The structured support vector machine is a machine learning algorithm and generalizes the Support Vector Machine (SVM) classifier. Whereas the SVM classifier support binary classification, multiclass classification and regression, the structured SVM allows training of a classifier for general structured output labels.

As an example, a sample instance might be a natural language sentence, and the output label is a an annotated parse tree. Training a classifier consists of showing pairs of correct sample and output label pairs. After training, the structured SVM model allows one to predict for new sample instances the corresponding output label; that is, given a natural language sentence, the classifier can produce the most likely parse tree.

For a set of $\ell$ training instances $({\boldsymbol {x}}_{n},y_{n})\in {\mathcal {X}}\times {\mathcal {Y}}$ , $n=1,\dots ,\ell$ from a sample space ${\mathcal {X}}$ and label space ${\mathcal {Y}}$ , the structured SVM minimizes the following regularized risk function.

{\underset {\boldsymbol {w}}{\min }}\quad \|{\boldsymbol {w}}\|^{2}+C\sum _{n=1}^{\ell }{\underset {y\in {\mathcal {Y}}}{\max }}\left(\Delta (y_{n},y)+{\boldsymbol {w}}'\Psi ({\boldsymbol {x}}_{n},y)-{\boldsymbol {w}}'\Psi ({\boldsymbol {x}}_{n},y_{n})\right)

The function is convex in ${\boldsymbol {w}}$ because the maximum of an set of affine functions is convex. The function $\Delta (y_{n},y)$ measures a distance in label space and is an arbitrary function (not necessarily a metric) satisfying $\Delta (y,z)\geq 0,\Delta (y,z)=\Delta (z,y),\Delta (y,y)=0\forall y,z\in {\mathcal {Y}}$ . The function $\Psi :{\mathcal {X}}\times {\mathcal {Y}}\to \mathbb {R} ^{d}$ is a feature function, extracting some feature vector from a given sample and label. The design of this function depends very much on the application.

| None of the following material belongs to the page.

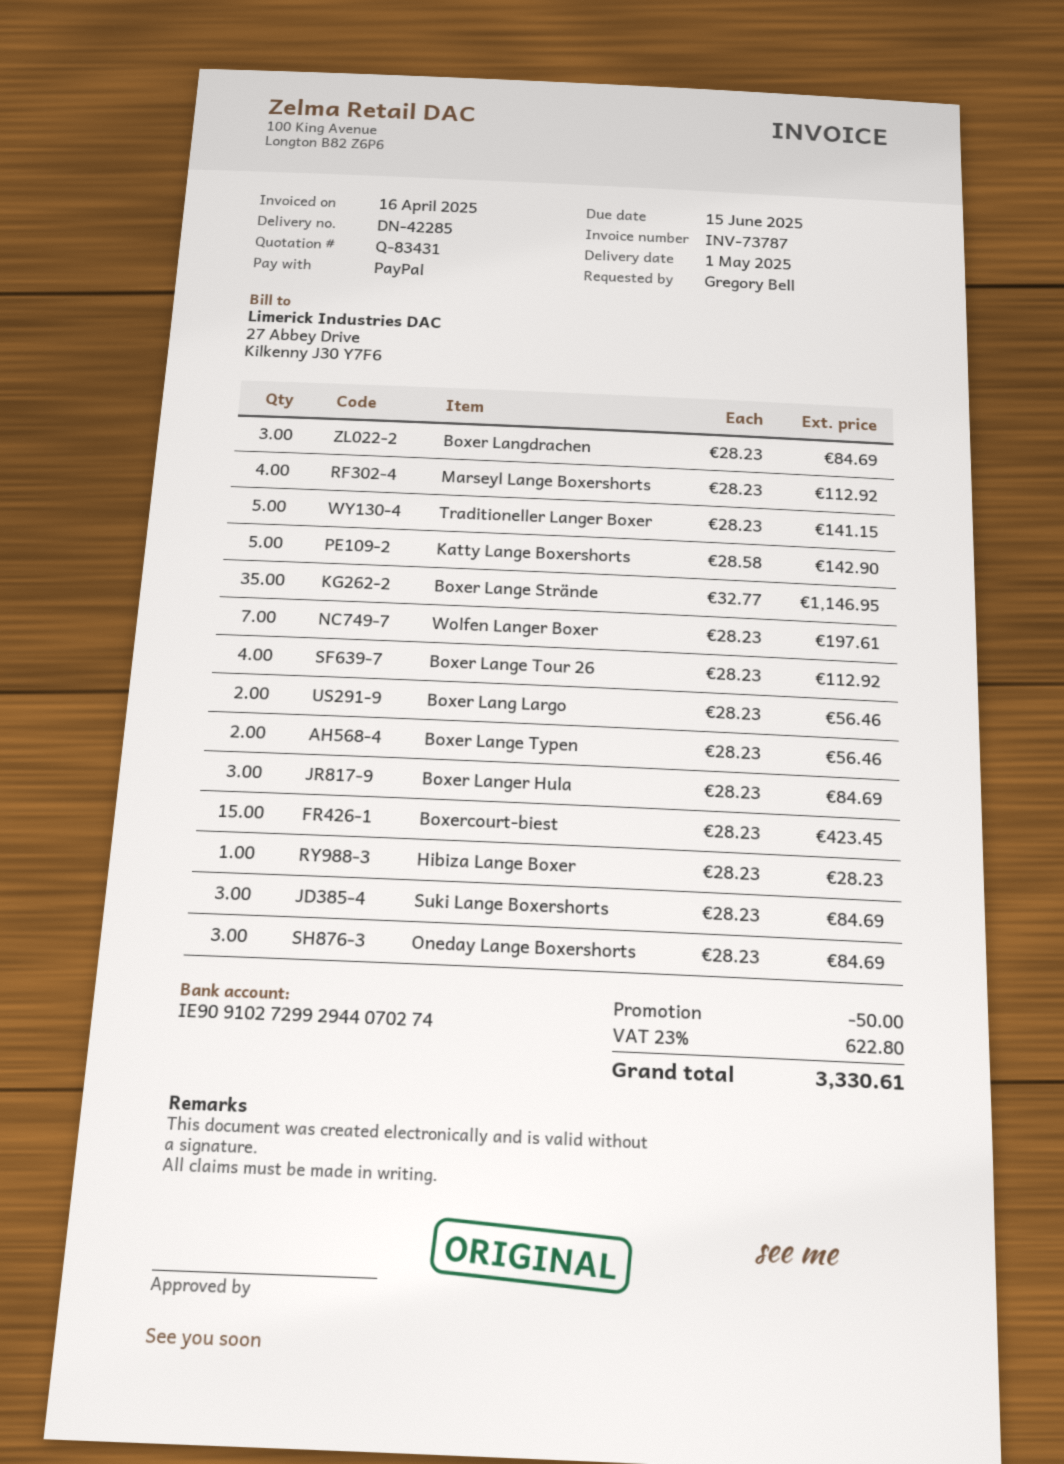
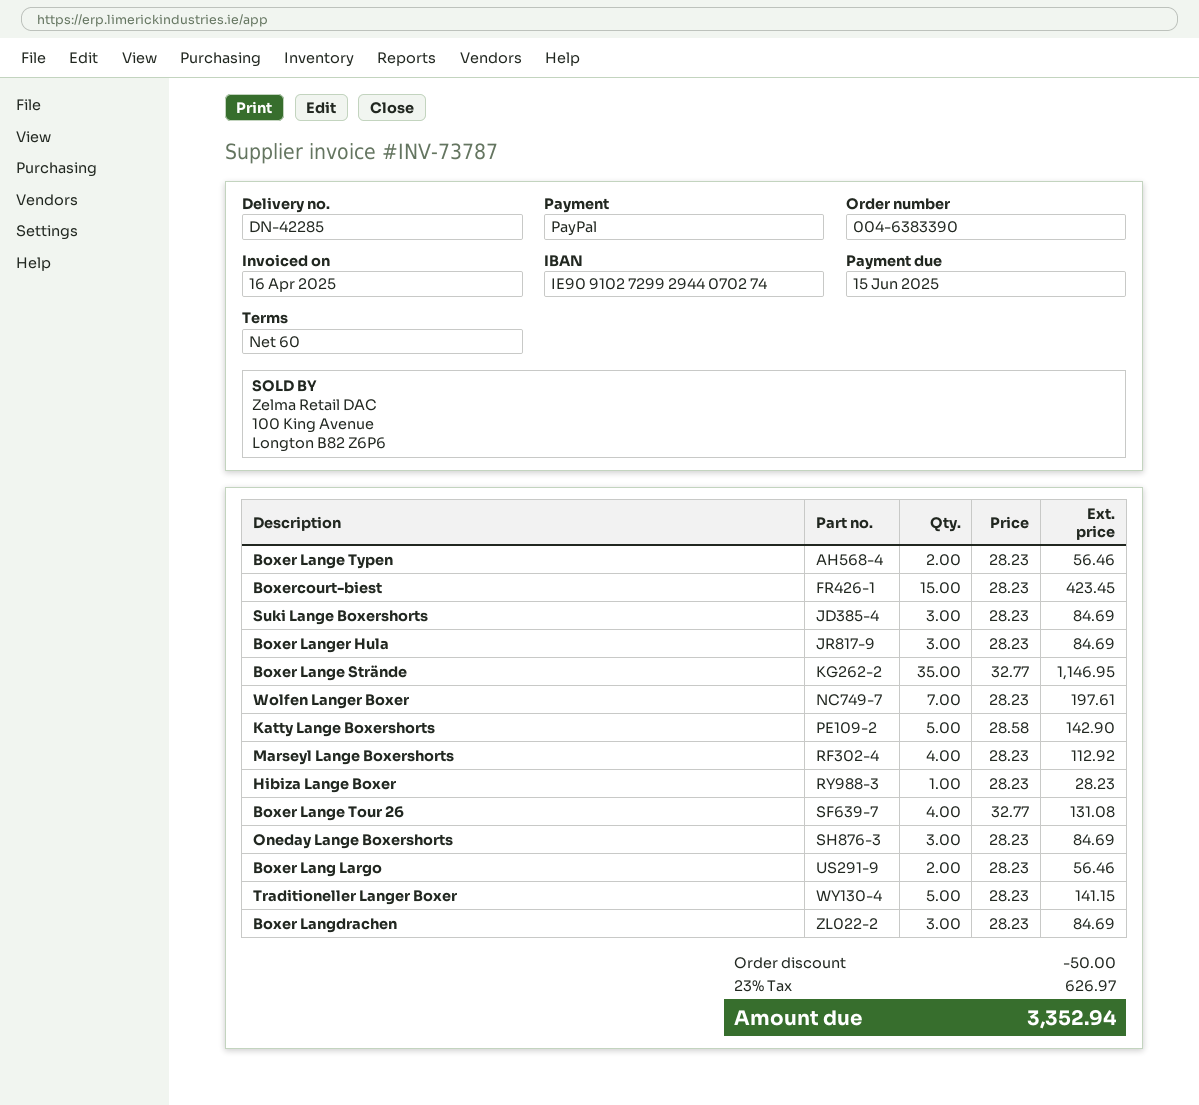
Boxer Lange Tour 26: 4 x 28.23 = 112.92 -> 4 x 32.77 = 131.08
tax: 23% = 622.80 -> 23% = 626.97
total: 3330.61 -> 3352.94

Because the regularized risk function above is non-differentiable, it is often reformulated in terms of a quadratic program by introducing one slack variables $\xi _{n}$ for each sample, each representing the value of the maximum. The standard structured SVM primal formulation is given as follows.

{\begin{array}{cl}{\underset {{\boldsymbol {w}},{\boldsymbol {\xi }}}{\min }}&\|{\boldsymbol {w}}\|^{2}+C\sum _{n=1}^{\ell }\xi _{n}\\{\textrm {sb.t.}}&{\boldsymbol {w}}'\Psi ({\boldsymbol {x}}_{n},y_{n})-{\boldsymbol {w}}'\Psi ({\boldsymbol {x}}_{n},y)+\xi _{n}\geq \Delta (y_{n},y),\qquad n=1,\dots ,\ell ,\quad \forall y\in {\mathcal {Y}},\\&\xi _{n}\geq 0,\qquad n=1,\dots ,\ell .\end{array}}

Inference problem

The above quadratic program involves a very large, possibly infinite number of linear inequality constraints. In general, the number of inequalities is too large to be optimized over explicitly. Instead the problem is solved by using delayed constraint generation where only a finite and small subset of the constraints is used. Optimizing over a subset of the constraints enlarges the feasible set and will yield a solution which provides a lower bound on the objective. To test whether the solution ${\boldsymbol {w}}$ violates constraints of the complete set inequalities, a separation problem needs to be solved. As the inequalities decompose over the samples, for each sample $({\boldsymbol {x}}_{n},y_{n})$ the following problem needs to be solved.

y_{n}^{*}={\underset {y\in {\mathcal {Y}}}{\textrm {argmax}}}\left(\Delta (y_{n},y)+{\boldsymbol {w}}'\Psi ({\boldsymbol {x}}_{n},y)-{\boldsymbol {w}}'\Psi ({\boldsymbol {x}}_{n},y_{n})-\xi _{n}\right)

The right hand side objective to be maximized is composed of the constant $-{\boldsymbol {w}}'\Psi ({\boldsymbol {x}}_{n},y_{n})-\xi _{n}$ and a term dependent on the variables optimized over, namely $\Delta (y_{n},y)+{\boldsymbol {w}}'\Psi ({\boldsymbol {x}}_{n},y)$ . If the achieved right hand side objective is smaller or equal to zero, no violated constraint for this sample exist. If it is strictly larger than zero, the most violated constraint with respect to this sample has been identified. The problem is enlarged by this constraint and resolved. The process continues until no violated inequalities can be identified.